As you know if you’ve turned on the TV lately, there’s nothing much on. But there will be. And soon — starting with the excellent Mad Men (10 p.m. Thursday), AMC’s first original series, set inside an advertising agency in 1960.

Last week, PBS and the cable channels came out here to show what they have planned for the next several months. Here’s what look to be the best of those offerings.

War’s on: Ken Burns’ The War, a sobering 15-hour, seven-night film about World War II that’s guaranteed to have you in tears, debuts Sept. 23 on WFYI (Channel 20). Meanwhile, HBO and James “Used to Be Tony Soprano” Gandolfini introduce you to the most recent vets in Alive Day Memories: Home from Iraq (Sept. 9). It’s an apolitical film, but if you thought you hated the war before, just wait. And CNN’s Christiane Amanpour looks at religious fervor and its relationship to politics in God’s Warriors, which airs Aug. 21-23 in two-hour segments.

Just for laughs: HBO’s Curb Your Enthusiasm returns for a sixth season Sept. 9 with a great episode in which Larry and Cheryl take in a family displaced by a hurricane. Orlando Jones and Ali LeRoi (Everybody Hates Chris) team up for BUFU, an animated sketch comedy series that bows in October on BET. And PBS plans an animated version of Car Talk in spring 2008.

Thought-provoking: Coming this fall on the PBS series Nova are a couple of supremely interesting episodes: “Judgment Day: Intelligent Design on Trial,” about the Dover, Pa., court case in which a federal judge struck down the teaching of Intelligent Design in the local high school, and “Marathon,” in which a group of ordinary people train to run the Boston Marathon. BET will unveil the town hall-style discussion Hip Hop vs. America in the fall, and PBS offers a six-hour, three-night documentary called The Jewish Americans in January.
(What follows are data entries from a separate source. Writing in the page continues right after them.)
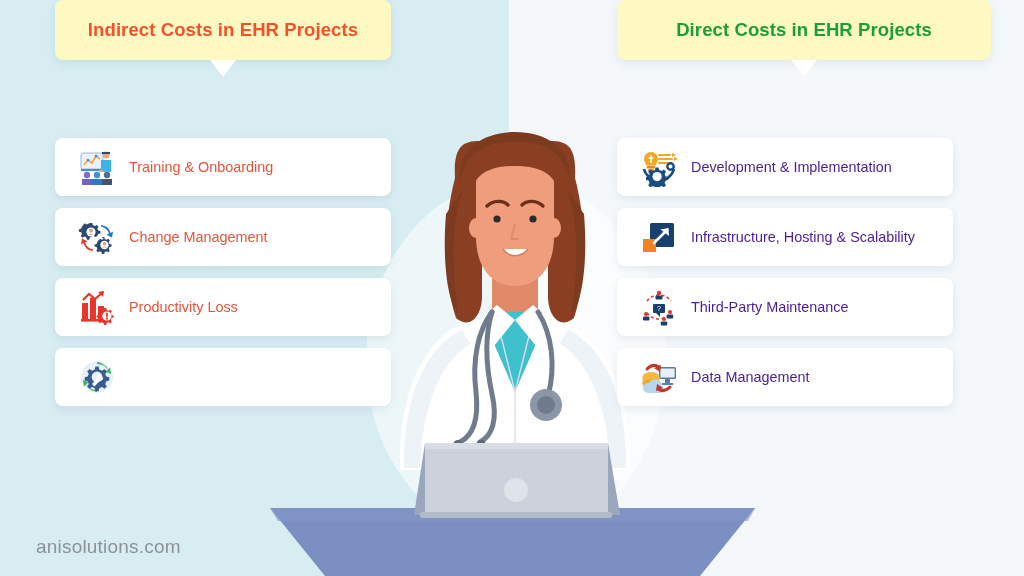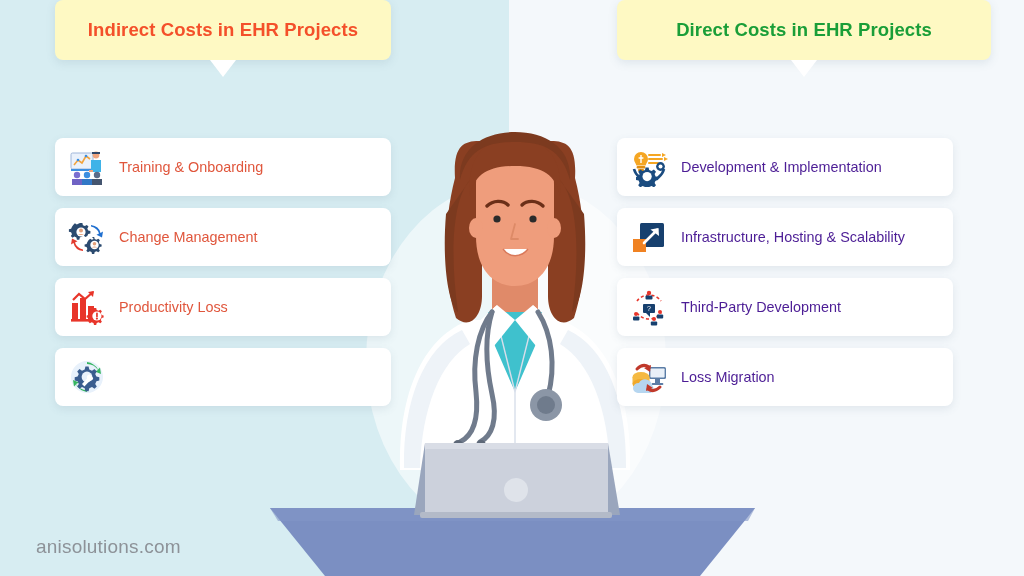--- a/index.html
+++ b/index.html
@@ -40,7 +40,7 @@
   .card {
     position:relative; width:336px; background:#ffffff; border-radius:8px;
     box-shadow:0 3px 9px rgba(80,110,130,.12);
-    display:flex; align-items:center; padding:0 12px;
+    display:flex; align-items:center; padding:0 22px;
     margin-bottom:12px; min-height:58px;
   }
   .card.tall { min-height:58px; }

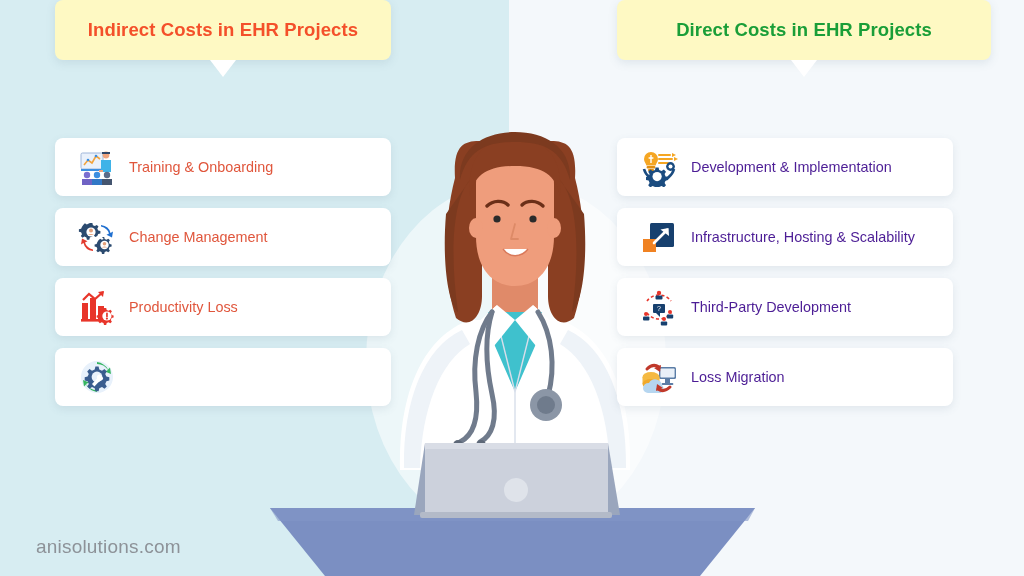--- a/index.html
+++ b/index.html
@@ -300,7 +300,7 @@
             <rect x="21.8" y="34.4" width="6.4" height="4" rx="1" fill="#17406e"></rect>
           </svg>
         </span>
-        <span class="card-txt right-txt">Third-Party Development</span>
+        <span class="card-txt right-txt">Third-Party Maintenance</span>
       </div>
 
       <div class="card">

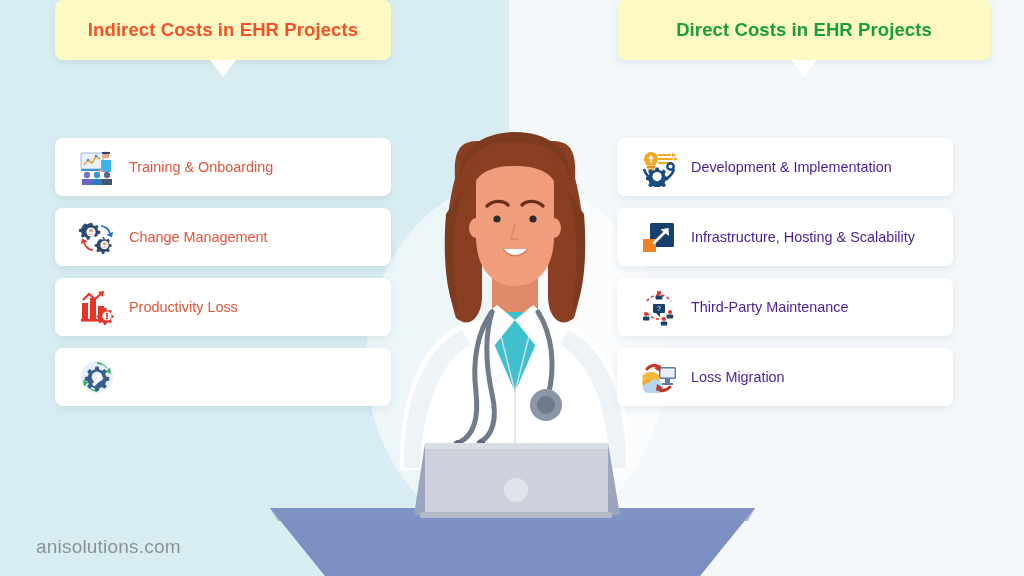--- a/index.html
+++ b/index.html
@@ -320,7 +320,7 @@
             <polygon points="17,34 18,27 24,31" fill="#c0392b"></polygon>
           </svg>
         </span>
-        <span class="card-txt right-txt">Loss Migration</span>
+        <span class="card-txt right-txt">Data Management</span>
       </div>
 
     </div>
If thrills are what you’re after, try Damages (10 p.m. July 24, FX), starring Glenn Close as a hard-charging lawyer chasing a CEO played by Ted Danson. Spike TV unveils The Kill Point (9 p.m. July 22), an eight-episode hostage drama with John Leguizamo as the bank robber and Donnie Wahlberg as the cop who tries to get him to surrender. TNT brings us Holly Hunter in Saving Grace (July 23), about a hard-living police detective. (Anything with Kenneth Johnson — Lem from The Shield — is worth a look, right?) Also on TNT: The Company, about the CIA, KGB and the Cold War (Aug. 5).